### Problem to solve
Return every line of the records below verbatim, with no pictures in the copy.

(Web interface edit records)

Segment Open

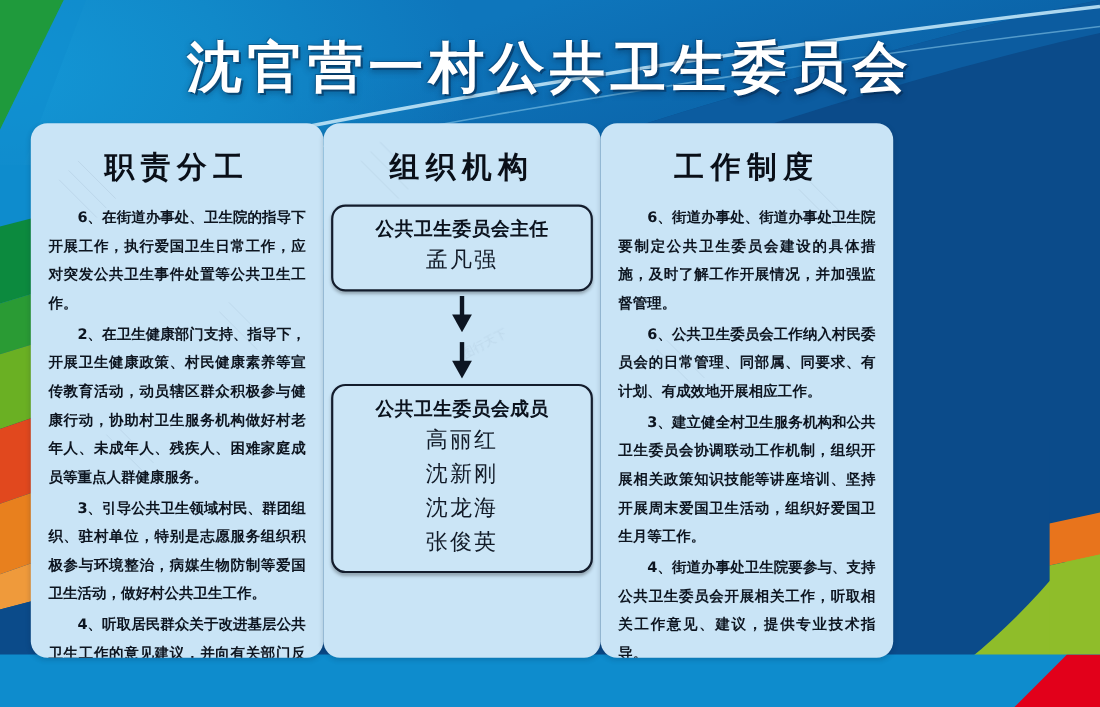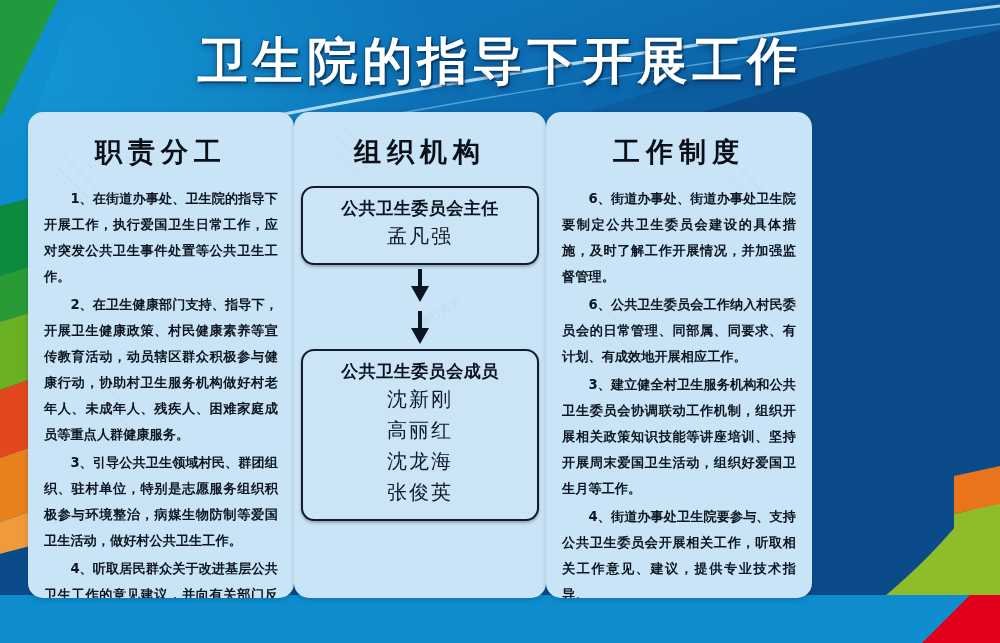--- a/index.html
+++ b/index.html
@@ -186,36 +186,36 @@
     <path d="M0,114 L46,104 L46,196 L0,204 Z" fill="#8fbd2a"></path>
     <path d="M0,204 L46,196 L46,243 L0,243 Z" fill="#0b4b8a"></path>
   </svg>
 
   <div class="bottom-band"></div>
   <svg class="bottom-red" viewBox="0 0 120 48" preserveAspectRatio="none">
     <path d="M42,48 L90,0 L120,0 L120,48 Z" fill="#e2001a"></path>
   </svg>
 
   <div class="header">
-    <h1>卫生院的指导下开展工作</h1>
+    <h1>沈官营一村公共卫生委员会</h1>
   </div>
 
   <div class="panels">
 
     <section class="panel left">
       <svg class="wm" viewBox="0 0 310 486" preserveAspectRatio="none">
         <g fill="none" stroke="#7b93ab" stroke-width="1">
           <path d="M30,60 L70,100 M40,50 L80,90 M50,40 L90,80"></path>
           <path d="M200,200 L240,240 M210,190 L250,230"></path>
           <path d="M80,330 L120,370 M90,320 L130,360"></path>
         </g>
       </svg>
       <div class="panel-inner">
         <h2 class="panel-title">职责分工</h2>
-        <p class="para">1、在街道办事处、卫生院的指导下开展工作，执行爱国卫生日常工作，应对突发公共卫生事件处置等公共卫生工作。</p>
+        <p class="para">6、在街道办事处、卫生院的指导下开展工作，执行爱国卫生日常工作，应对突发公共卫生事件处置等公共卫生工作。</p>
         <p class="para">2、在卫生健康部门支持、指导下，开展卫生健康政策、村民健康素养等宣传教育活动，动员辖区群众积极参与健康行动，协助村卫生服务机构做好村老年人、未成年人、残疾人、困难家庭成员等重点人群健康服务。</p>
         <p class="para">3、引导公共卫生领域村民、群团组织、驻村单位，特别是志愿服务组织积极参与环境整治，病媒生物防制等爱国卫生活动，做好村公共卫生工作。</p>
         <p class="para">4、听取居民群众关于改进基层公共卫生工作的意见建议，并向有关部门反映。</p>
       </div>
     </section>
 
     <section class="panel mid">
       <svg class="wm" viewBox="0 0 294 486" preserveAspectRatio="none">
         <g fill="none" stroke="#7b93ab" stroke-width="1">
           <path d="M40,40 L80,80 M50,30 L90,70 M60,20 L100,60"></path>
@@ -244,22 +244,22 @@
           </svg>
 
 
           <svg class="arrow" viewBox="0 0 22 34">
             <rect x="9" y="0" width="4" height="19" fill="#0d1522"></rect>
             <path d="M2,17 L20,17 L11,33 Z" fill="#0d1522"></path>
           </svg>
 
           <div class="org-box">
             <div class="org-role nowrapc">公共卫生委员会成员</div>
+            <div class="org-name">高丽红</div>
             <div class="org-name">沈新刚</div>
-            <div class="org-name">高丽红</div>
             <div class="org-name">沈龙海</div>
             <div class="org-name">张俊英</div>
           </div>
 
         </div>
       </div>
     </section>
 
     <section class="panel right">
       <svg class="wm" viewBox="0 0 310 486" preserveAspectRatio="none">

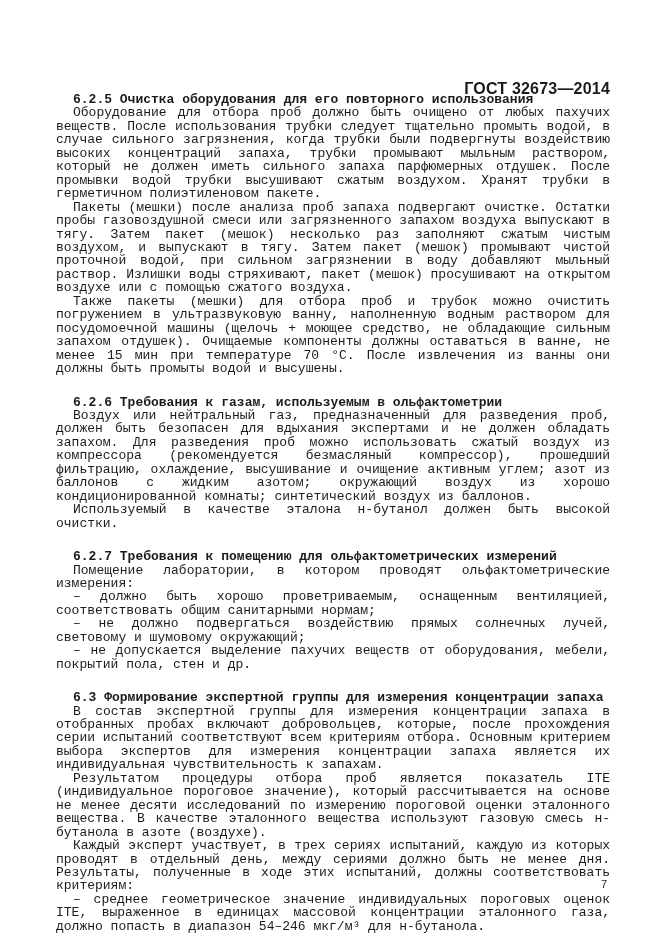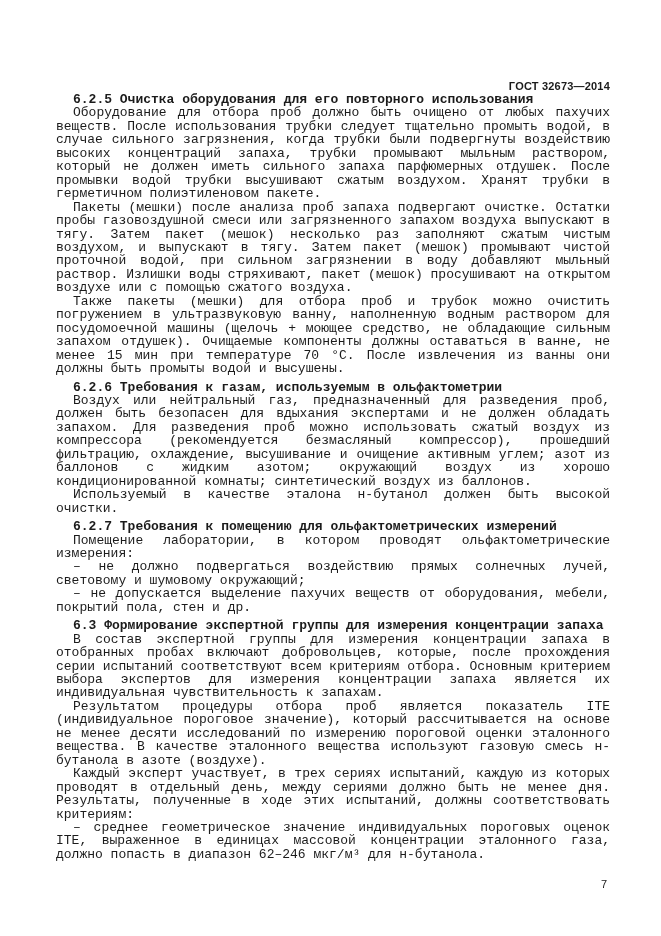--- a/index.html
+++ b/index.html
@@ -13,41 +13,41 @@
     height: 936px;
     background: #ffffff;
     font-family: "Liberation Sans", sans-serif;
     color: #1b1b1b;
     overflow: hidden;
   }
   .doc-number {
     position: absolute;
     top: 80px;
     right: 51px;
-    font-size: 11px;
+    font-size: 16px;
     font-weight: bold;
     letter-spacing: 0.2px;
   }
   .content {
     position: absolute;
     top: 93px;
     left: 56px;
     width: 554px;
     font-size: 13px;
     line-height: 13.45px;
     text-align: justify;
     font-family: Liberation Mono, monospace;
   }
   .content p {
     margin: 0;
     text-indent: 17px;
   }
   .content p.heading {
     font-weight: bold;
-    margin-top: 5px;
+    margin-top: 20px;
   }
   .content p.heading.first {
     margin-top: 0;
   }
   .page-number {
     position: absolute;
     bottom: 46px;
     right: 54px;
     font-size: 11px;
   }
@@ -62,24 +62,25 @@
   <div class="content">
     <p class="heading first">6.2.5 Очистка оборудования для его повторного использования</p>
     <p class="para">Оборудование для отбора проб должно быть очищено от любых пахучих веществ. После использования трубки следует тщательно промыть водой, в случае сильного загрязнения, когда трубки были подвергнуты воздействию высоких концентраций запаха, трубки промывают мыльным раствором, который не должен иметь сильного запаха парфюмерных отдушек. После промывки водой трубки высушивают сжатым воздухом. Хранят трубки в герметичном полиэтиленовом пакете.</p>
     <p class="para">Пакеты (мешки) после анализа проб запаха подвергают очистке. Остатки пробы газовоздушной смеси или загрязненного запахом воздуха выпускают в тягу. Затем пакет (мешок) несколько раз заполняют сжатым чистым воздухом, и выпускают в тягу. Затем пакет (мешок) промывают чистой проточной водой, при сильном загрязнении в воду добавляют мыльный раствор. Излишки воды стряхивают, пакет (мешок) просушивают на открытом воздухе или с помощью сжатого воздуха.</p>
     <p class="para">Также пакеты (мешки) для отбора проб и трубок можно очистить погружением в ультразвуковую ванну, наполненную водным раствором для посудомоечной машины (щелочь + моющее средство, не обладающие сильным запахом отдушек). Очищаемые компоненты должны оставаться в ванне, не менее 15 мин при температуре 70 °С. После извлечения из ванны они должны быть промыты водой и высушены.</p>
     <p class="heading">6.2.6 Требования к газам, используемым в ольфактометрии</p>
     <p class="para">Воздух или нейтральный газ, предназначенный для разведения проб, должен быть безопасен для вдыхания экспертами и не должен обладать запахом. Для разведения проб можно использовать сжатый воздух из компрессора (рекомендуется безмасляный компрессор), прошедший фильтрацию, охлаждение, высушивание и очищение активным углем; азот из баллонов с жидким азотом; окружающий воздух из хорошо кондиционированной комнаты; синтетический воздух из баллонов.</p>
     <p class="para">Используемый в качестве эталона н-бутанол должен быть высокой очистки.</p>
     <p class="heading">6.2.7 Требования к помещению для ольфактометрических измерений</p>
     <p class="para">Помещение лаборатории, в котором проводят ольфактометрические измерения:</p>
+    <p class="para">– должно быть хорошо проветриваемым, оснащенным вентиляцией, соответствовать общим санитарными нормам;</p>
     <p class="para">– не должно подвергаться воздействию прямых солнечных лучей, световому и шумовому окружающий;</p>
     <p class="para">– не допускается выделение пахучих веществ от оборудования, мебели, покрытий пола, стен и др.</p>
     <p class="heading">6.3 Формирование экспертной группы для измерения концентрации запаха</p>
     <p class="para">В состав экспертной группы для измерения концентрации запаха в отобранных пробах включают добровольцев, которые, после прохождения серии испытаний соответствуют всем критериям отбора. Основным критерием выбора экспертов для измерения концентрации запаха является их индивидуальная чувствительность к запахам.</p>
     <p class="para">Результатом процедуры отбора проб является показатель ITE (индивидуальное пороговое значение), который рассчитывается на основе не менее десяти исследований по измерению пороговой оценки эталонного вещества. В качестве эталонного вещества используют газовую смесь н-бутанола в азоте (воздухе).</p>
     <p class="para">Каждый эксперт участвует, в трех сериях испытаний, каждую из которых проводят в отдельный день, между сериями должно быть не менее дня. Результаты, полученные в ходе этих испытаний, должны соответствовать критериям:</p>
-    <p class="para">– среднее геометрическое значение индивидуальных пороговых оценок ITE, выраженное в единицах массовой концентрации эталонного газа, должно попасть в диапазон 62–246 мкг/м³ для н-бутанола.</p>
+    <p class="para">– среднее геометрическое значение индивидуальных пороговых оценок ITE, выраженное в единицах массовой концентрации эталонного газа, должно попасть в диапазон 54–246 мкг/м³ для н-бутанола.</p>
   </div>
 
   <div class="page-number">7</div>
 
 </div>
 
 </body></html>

Segment Closed

### Completed exercise
--- a/index.html
+++ b/index.html
@@ -186,36 +186,36 @@
     <path d="M0,114 L46,104 L46,196 L0,204 Z" fill="#8fbd2a"></path>
     <path d="M0,204 L46,196 L46,243 L0,243 Z" fill="#0b4b8a"></path>
   </svg>
 
   <div class="bottom-band"></div>
   <svg class="bottom-red" viewBox="0 0 120 48" preserveAspectRatio="none">
     <path d="M42,48 L90,0 L120,0 L120,48 Z" fill="#e2001a"></path>
   </svg>
 
   <div class="header">
-    <h1>卫生院的指导下开展工作</h1>
+    <h1>沈官营一村公共卫生委员会</h1>
   </div>
 
   <div class="panels">
 
     <section class="panel left">
       <svg class="wm" viewBox="0 0 310 486" preserveAspectRatio="none">
         <g fill="none" stroke="#7b93ab" stroke-width="1">
           <path d="M30,60 L70,100 M40,50 L80,90 M50,40 L90,80"></path>
           <path d="M200,200 L240,240 M210,190 L250,230"></path>
           <path d="M80,330 L120,370 M90,320 L130,360"></path>
         </g>
       </svg>
       <div class="panel-inner">
         <h2 class="panel-title">职责分工</h2>
-        <p class="para">1、在街道办事处、卫生院的指导下开展工作，执行爱国卫生日常工作，应对突发公共卫生事件处置等公共卫生工作。</p>
+        <p class="para">6、在街道办事处、卫生院的指导下开展工作，执行爱国卫生日常工作，应对突发公共卫生事件处置等公共卫生工作。</p>
         <p class="para">2、在卫生健康部门支持、指导下，开展卫生健康政策、村民健康素养等宣传教育活动，动员辖区群众积极参与健康行动，协助村卫生服务机构做好村老年人、未成年人、残疾人、困难家庭成员等重点人群健康服务。</p>
         <p class="para">3、引导公共卫生领域村民、群团组织、驻村单位，特别是志愿服务组织积极参与环境整治，病媒生物防制等爱国卫生活动，做好村公共卫生工作。</p>
         <p class="para">4、听取居民群众关于改进基层公共卫生工作的意见建议，并向有关部门反映。</p>
       </div>
     </section>
 
     <section class="panel mid">
       <svg class="wm" viewBox="0 0 294 486" preserveAspectRatio="none">
         <g fill="none" stroke="#7b93ab" stroke-width="1">
           <path d="M40,40 L80,80 M50,30 L90,70 M60,20 L100,60"></path>
@@ -244,22 +244,22 @@
           </svg>
 
 
           <svg class="arrow" viewBox="0 0 22 34">
             <rect x="9" y="0" width="4" height="19" fill="#0d1522"></rect>
             <path d="M2,17 L20,17 L11,33 Z" fill="#0d1522"></path>
           </svg>
 
           <div class="org-box">
             <div class="org-role nowrapc">公共卫生委员会成员</div>
+            <div class="org-name">高丽红</div>
             <div class="org-name">沈新刚</div>
-            <div class="org-name">高丽红</div>
             <div class="org-name">沈龙海</div>
             <div class="org-name">张俊英</div>
           </div>
 
         </div>
       </div>
     </section>
 
     <section class="panel right">
       <svg class="wm" viewBox="0 0 310 486" preserveAspectRatio="none">

--- a/index.html
+++ b/index.html
@@ -13,41 +13,41 @@
     height: 936px;
     background: #ffffff;
     font-family: "Liberation Sans", sans-serif;
     color: #1b1b1b;
     overflow: hidden;
   }
   .doc-number {
     position: absolute;
     top: 80px;
     right: 51px;
-    font-size: 11px;
+    font-size: 16px;
     font-weight: bold;
     letter-spacing: 0.2px;
   }
   .content {
     position: absolute;
     top: 93px;
     left: 56px;
     width: 554px;
     font-size: 13px;
     line-height: 13.45px;
     text-align: justify;
     font-family: Liberation Mono, monospace;
   }
   .content p {
     margin: 0;
     text-indent: 17px;
   }
   .content p.heading {
     font-weight: bold;
-    margin-top: 5px;
+    margin-top: 20px;
   }
   .content p.heading.first {
     margin-top: 0;
   }
   .page-number {
     position: absolute;
     bottom: 46px;
     right: 54px;
     font-size: 11px;
   }
@@ -62,24 +62,25 @@
   <div class="content">
     <p class="heading first">6.2.5 Очистка оборудования для его повторного использования</p>
     <p class="para">Оборудование для отбора проб должно быть очищено от любых пахучих веществ. После использования трубки следует тщательно промыть водой, в случае сильного загрязнения, когда трубки были подвергнуты воздействию высоких концентраций запаха, трубки промывают мыльным раствором, который не должен иметь сильного запаха парфюмерных отдушек. После промывки водой трубки высушивают сжатым воздухом. Хранят трубки в герметичном полиэтиленовом пакете.</p>
     <p class="para">Пакеты (мешки) после анализа проб запаха подвергают очистке. Остатки пробы газовоздушной смеси или загрязненного запахом воздуха выпускают в тягу. Затем пакет (мешок) несколько раз заполняют сжатым чистым воздухом, и выпускают в тягу. Затем пакет (мешок) промывают чистой проточной водой, при сильном загрязнении в воду добавляют мыльный раствор. Излишки воды стряхивают, пакет (мешок) просушивают на открытом воздухе или с помощью сжатого воздуха.</p>
     <p class="para">Также пакеты (мешки) для отбора проб и трубок можно очистить погружением в ультразвуковую ванну, наполненную водным раствором для посудомоечной машины (щелочь + моющее средство, не обладающие сильным запахом отдушек). Очищаемые компоненты должны оставаться в ванне, не менее 15 мин при температуре 70 °С. После извлечения из ванны они должны быть промыты водой и высушены.</p>
     <p class="heading">6.2.6 Требования к газам, используемым в ольфактометрии</p>
     <p class="para">Воздух или нейтральный газ, предназначенный для разведения проб, должен быть безопасен для вдыхания экспертами и не должен обладать запахом. Для разведения проб можно использовать сжатый воздух из компрессора (рекомендуется безмасляный компрессор), прошедший фильтрацию, охлаждение, высушивание и очищение активным углем; азот из баллонов с жидким азотом; окружающий воздух из хорошо кондиционированной комнаты; синтетический воздух из баллонов.</p>
     <p class="para">Используемый в качестве эталона н-бутанол должен быть высокой очистки.</p>
     <p class="heading">6.2.7 Требования к помещению для ольфактометрических измерений</p>
     <p class="para">Помещение лаборатории, в котором проводят ольфактометрические измерения:</p>
+    <p class="para">– должно быть хорошо проветриваемым, оснащенным вентиляцией, соответствовать общим санитарными нормам;</p>
     <p class="para">– не должно подвергаться воздействию прямых солнечных лучей, световому и шумовому окружающий;</p>
     <p class="para">– не допускается выделение пахучих веществ от оборудования, мебели, покрытий пола, стен и др.</p>
     <p class="heading">6.3 Формирование экспертной группы для измерения концентрации запаха</p>
     <p class="para">В состав экспертной группы для измерения концентрации запаха в отобранных пробах включают добровольцев, которые, после прохождения серии испытаний соответствуют всем критериям отбора. Основным критерием выбора экспертов для измерения концентрации запаха является их индивидуальная чувствительность к запахам.</p>
     <p class="para">Результатом процедуры отбора проб является показатель ITE (индивидуальное пороговое значение), который рассчитывается на основе не менее десяти исследований по измерению пороговой оценки эталонного вещества. В качестве эталонного вещества используют газовую смесь н-бутанола в азоте (воздухе).</p>
     <p class="para">Каждый эксперт участвует, в трех сериях испытаний, каждую из которых проводят в отдельный день, между сериями должно быть не менее дня. Результаты, полученные в ходе этих испытаний, должны соответствовать критериям:</p>
-    <p class="para">– среднее геометрическое значение индивидуальных пороговых оценок ITE, выраженное в единицах массовой концентрации эталонного газа, должно попасть в диапазон 62–246 мкг/м³ для н-бутанола.</p>
+    <p class="para">– среднее геометрическое значение индивидуальных пороговых оценок ITE, выраженное в единицах массовой концентрации эталонного газа, должно попасть в диапазон 54–246 мкг/м³ для н-бутанола.</p>
   </div>
 
   <div class="page-number">7</div>
 
 </div>
 
 </body></html>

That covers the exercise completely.